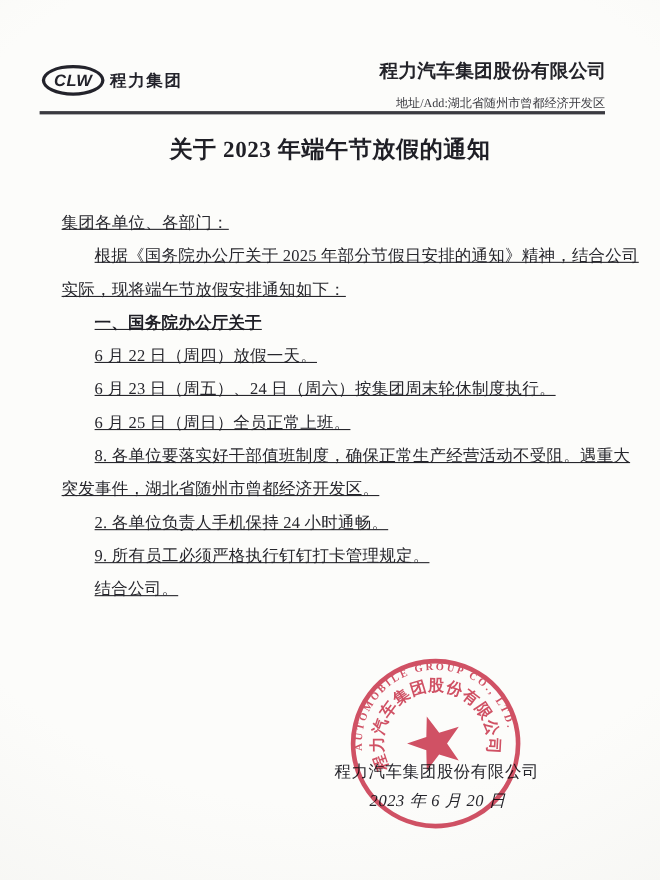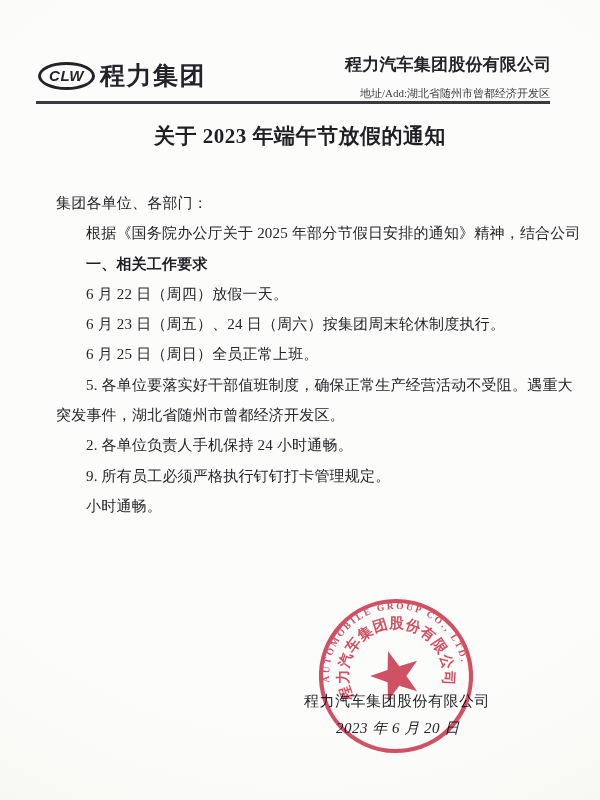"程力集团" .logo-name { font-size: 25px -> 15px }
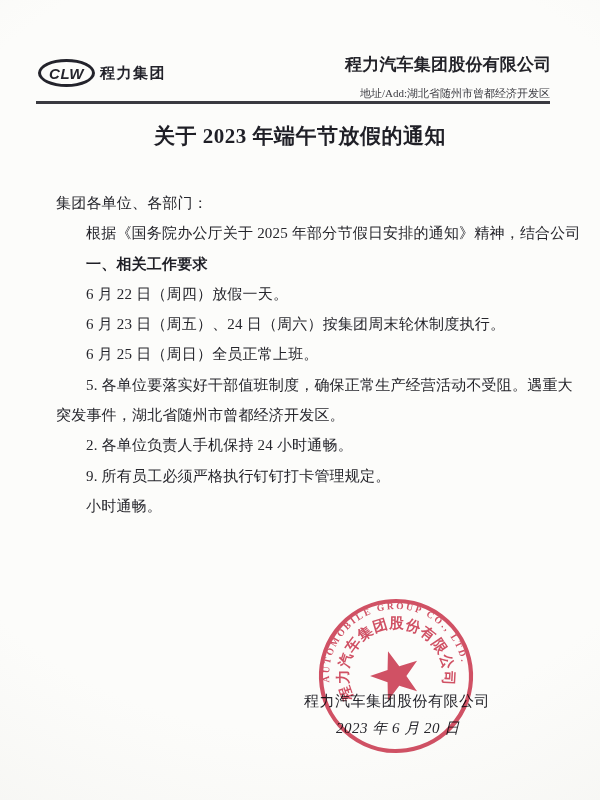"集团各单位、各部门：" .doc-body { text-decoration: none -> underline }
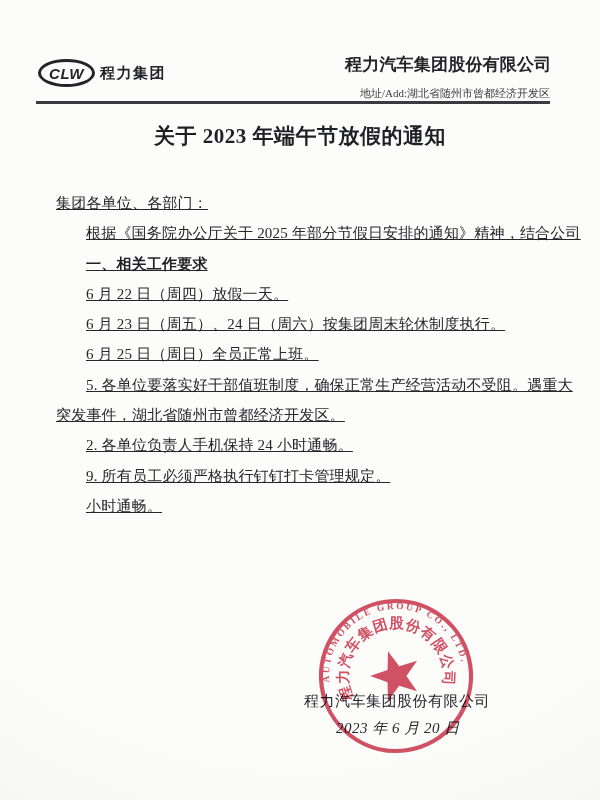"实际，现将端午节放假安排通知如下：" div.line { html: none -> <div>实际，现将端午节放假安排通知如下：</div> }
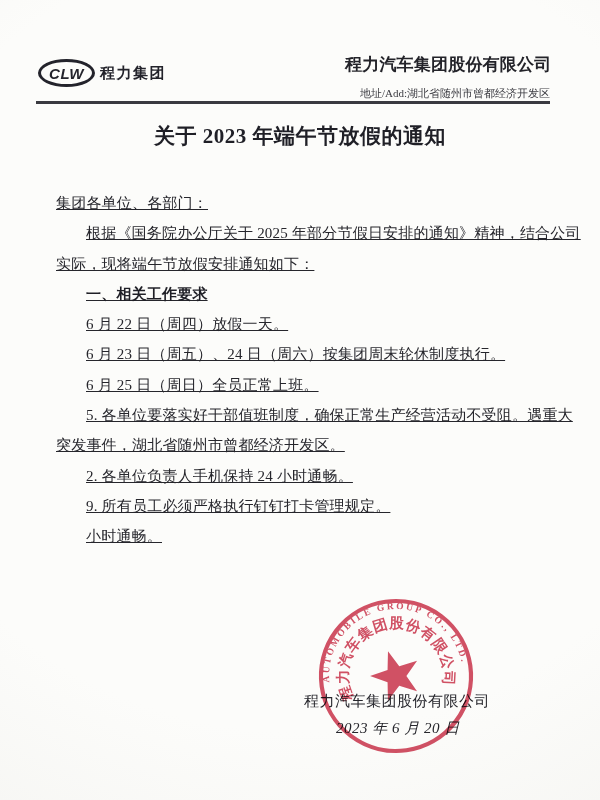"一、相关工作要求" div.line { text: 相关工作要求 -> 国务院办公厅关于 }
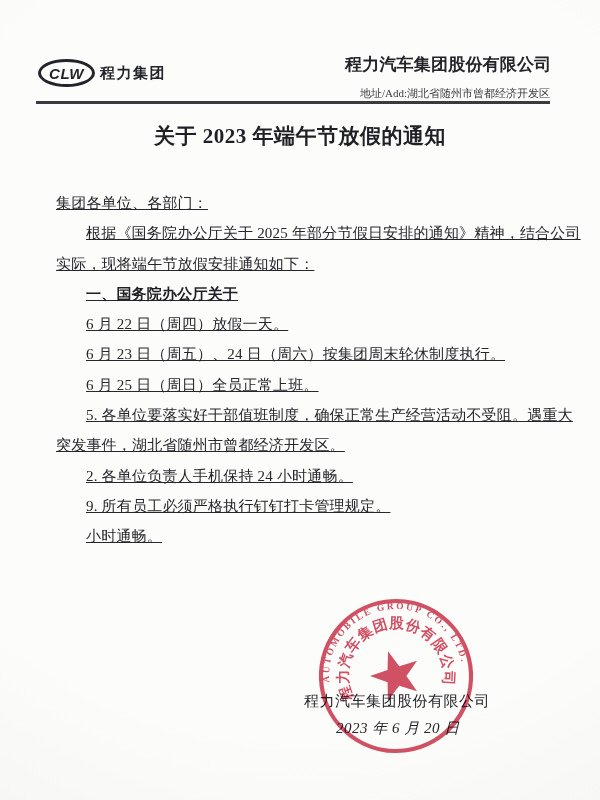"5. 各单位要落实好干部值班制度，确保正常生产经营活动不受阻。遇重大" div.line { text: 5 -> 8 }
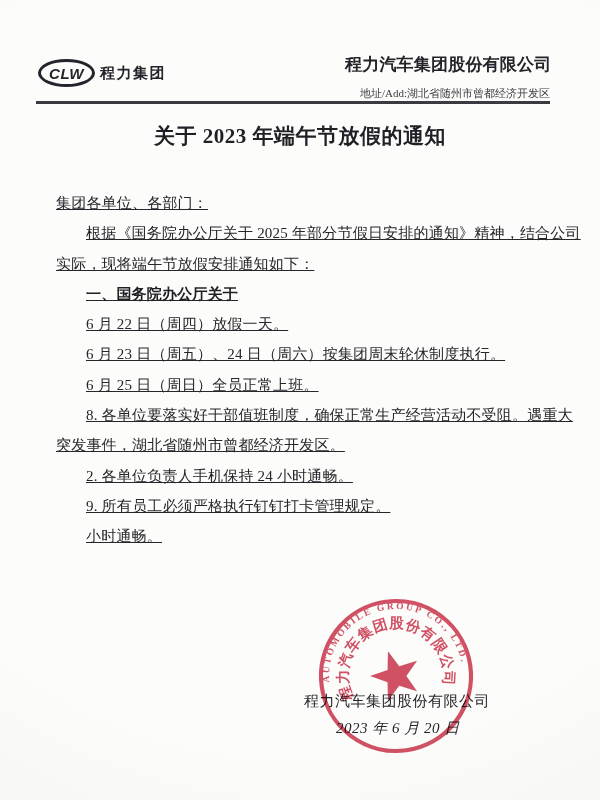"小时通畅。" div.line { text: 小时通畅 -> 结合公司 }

☆ ☆ ☆

→ INSTRUCTIONS FOR THE TASK:
Each entry above is to be given again exactly, and any image in it is to be dropped.

→ RESPONSE TO THIS EXERCISE:
"程力集团" .logo-name { font-size: 25px -> 15px }
"集团各单位、各部门：" .doc-body { text-decoration: none -> underline }
"实际，现将端午节放假安排通知如下：" div.line { html: none -> <div>实际，现将端午节放假安排通知如下：</div> }
"一、相关工作要求" div.line { text: 相关工作要求 -> 国务院办公厅关于 }
"5. 各单位要落实好干部值班制度，确保正常生产经营活动不受阻。遇重大" div.line { text: 5 -> 8 }
"小时通畅。" div.line { text: 小时通畅 -> 结合公司 }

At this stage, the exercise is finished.